### [DATA FOR THIS EXERCISE]
:::::
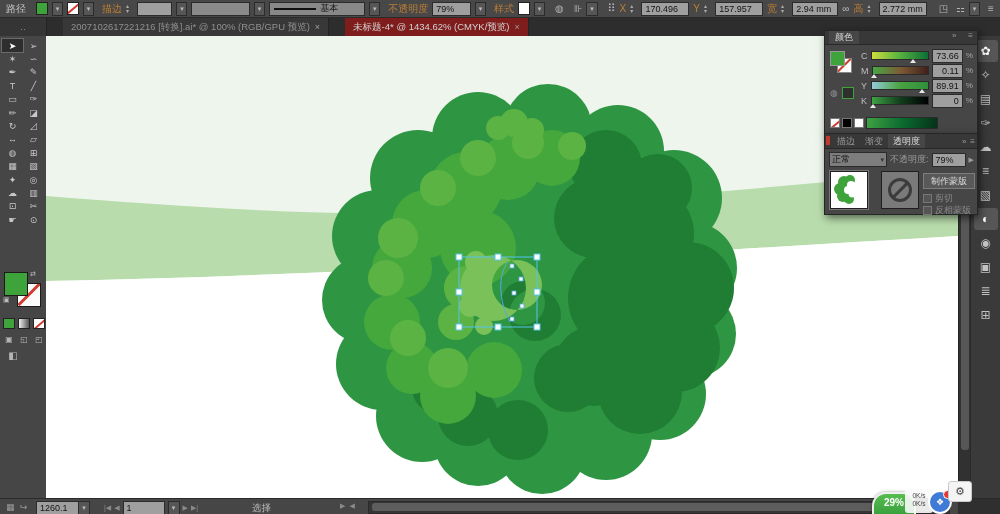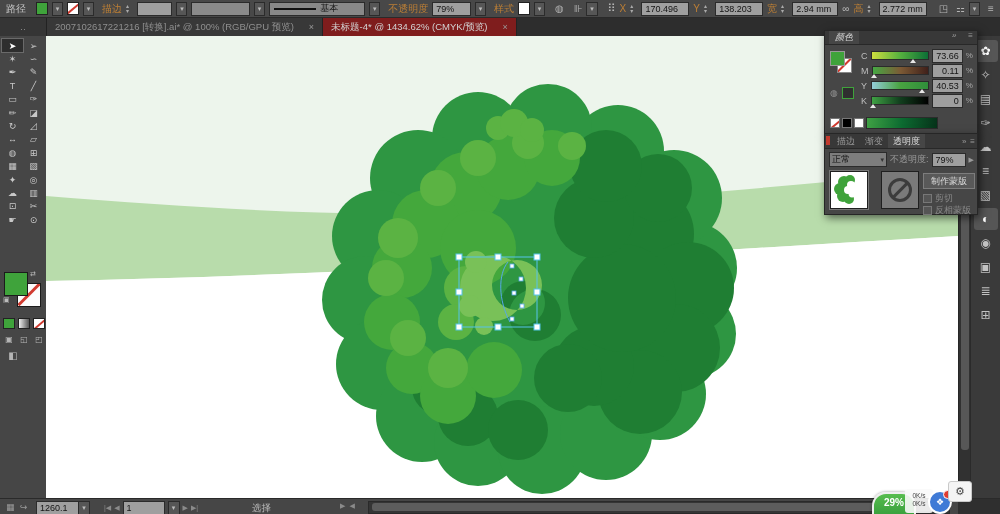--- a/index.html
+++ b/index.html
@@ -174,7 +174,7 @@
         <span>▴</span>
         <span>▾</span>
       </span>
-  <span class="field" style="width:44px;">138.203</span>
+  <span class="field" style="width:44px;">157.957</span>
   <span class="orange">宽</span>
   <span class="spin">
         <span>▴</span>

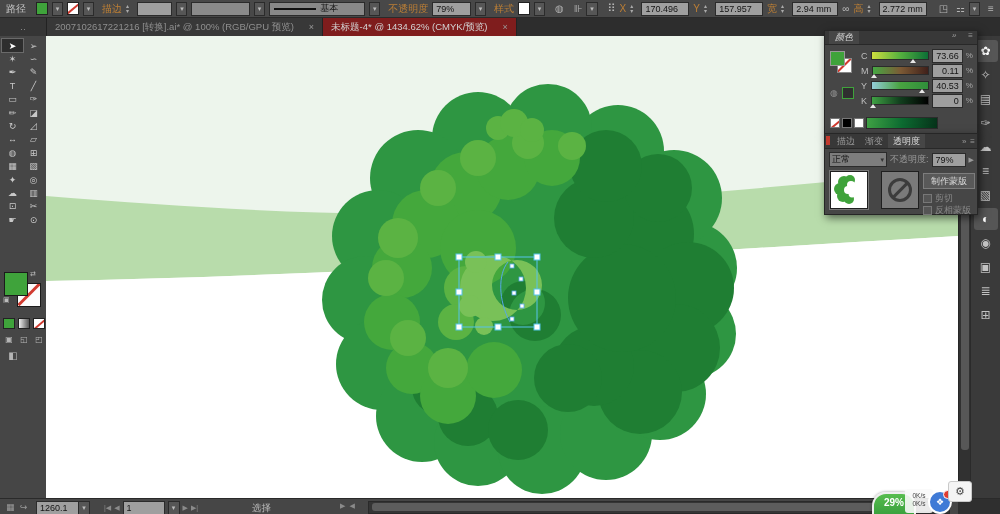--- a/index.html
+++ b/index.html
@@ -29,8 +29,8 @@
   #tabbar{position:absolute;left:0;top:18px;width:1000px;height:18px;background:#2d2d2d;display:flex;align-items:stretch;}
   #tabbar .corner{width:46px;background:#353535;border-right:1px solid #222;color:#888;font-size:9px;
     display:flex;align-items:center;justify-content:center;}
-  .doctab{display:flex;align-items:center;gap:15px;padding:0 8px;font-size:9.5px;color:#8f8f8f;
-    background:#383838;border-right:1px solid #232323;}
+  .doctab{display:flex;align-items:center;gap:5px;padding:0 8px;font-size:9.5px;color:#8f8f8f;
+    background:#383838;border-right:1px solid #232323;margin-left:16px;}
   .doctab.active{background:#7f1d1d;color:#d2d2d2;}
   .doctab .x{color:#9a9a9a;font-size:9px;}
   

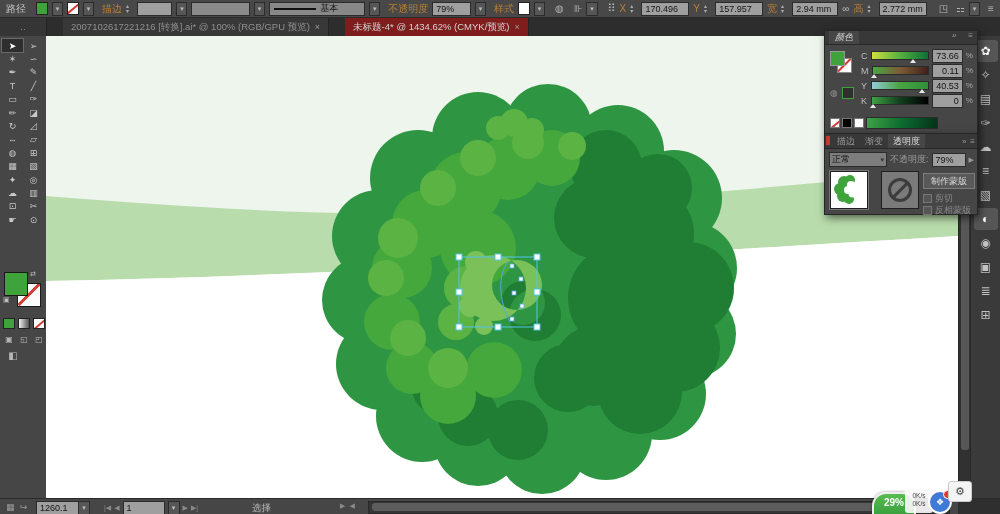--- a/index.html
+++ b/index.html
@@ -60,7 +60,7 @@
   
   #colorpanel{position:absolute;left:824px;top:30px;width:152px;height:103px;background:#464646;
     border:1px solid #262626;box-shadow:2px 3px 8px rgba(0,0,0,.55);font-size:9px;color:#c8c8c8;}
-  .phead{height:13px;background:#383838;border-bottom:1px solid #282828;display:flex;align-items:flex-start;padding:0 4px;gap:12px;font-style:italic;}
+  .phead{height:13px;background:#383838;border-bottom:1px solid #282828;display:flex;align-items:flex-start;padding:0 4px;gap:12px;}
   .phead .t{background:#464646;padding:0 6px;height:13px;display:flex;align-items:center;color:#d6d6d6;}
   .phead .sp{flex:1;}
   .phead .ic{color:#9a9a9a;font-size:8px;}

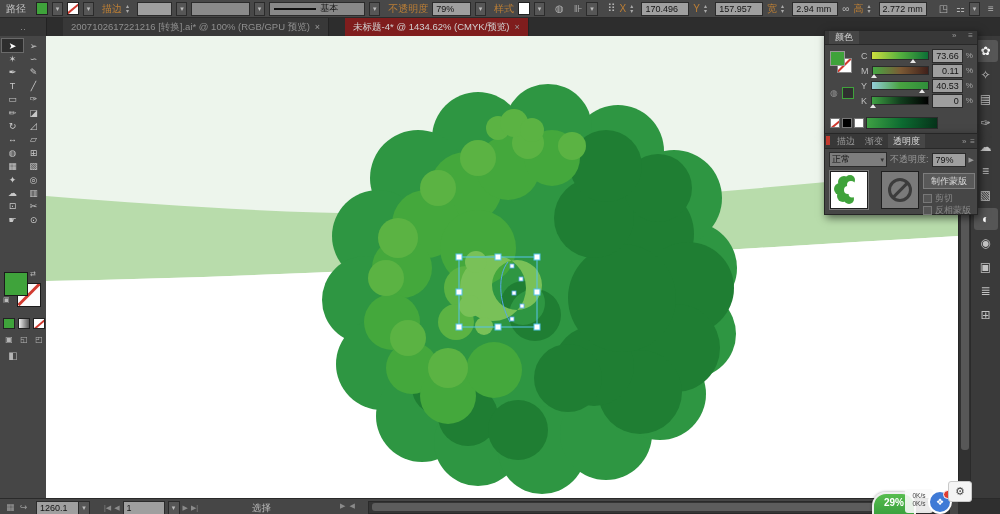--- a/index.html
+++ b/index.html
@@ -549,7 +549,7 @@
         <span class="trackwrap">
             <span class="ptr" style="left: 90%;"></span>
           </span>
-        <span class="field vf">40.53</span>
+        <span class="field vf">89.91</span>
         <span class="un">%</span>
       </div>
:::::
### [TASK DESCRIPTION]
Tally up the lines in the preceding listing that contain the string "right". Respond with the number and nothing else.

### [SOLUTION TO THE EXERCISE]
3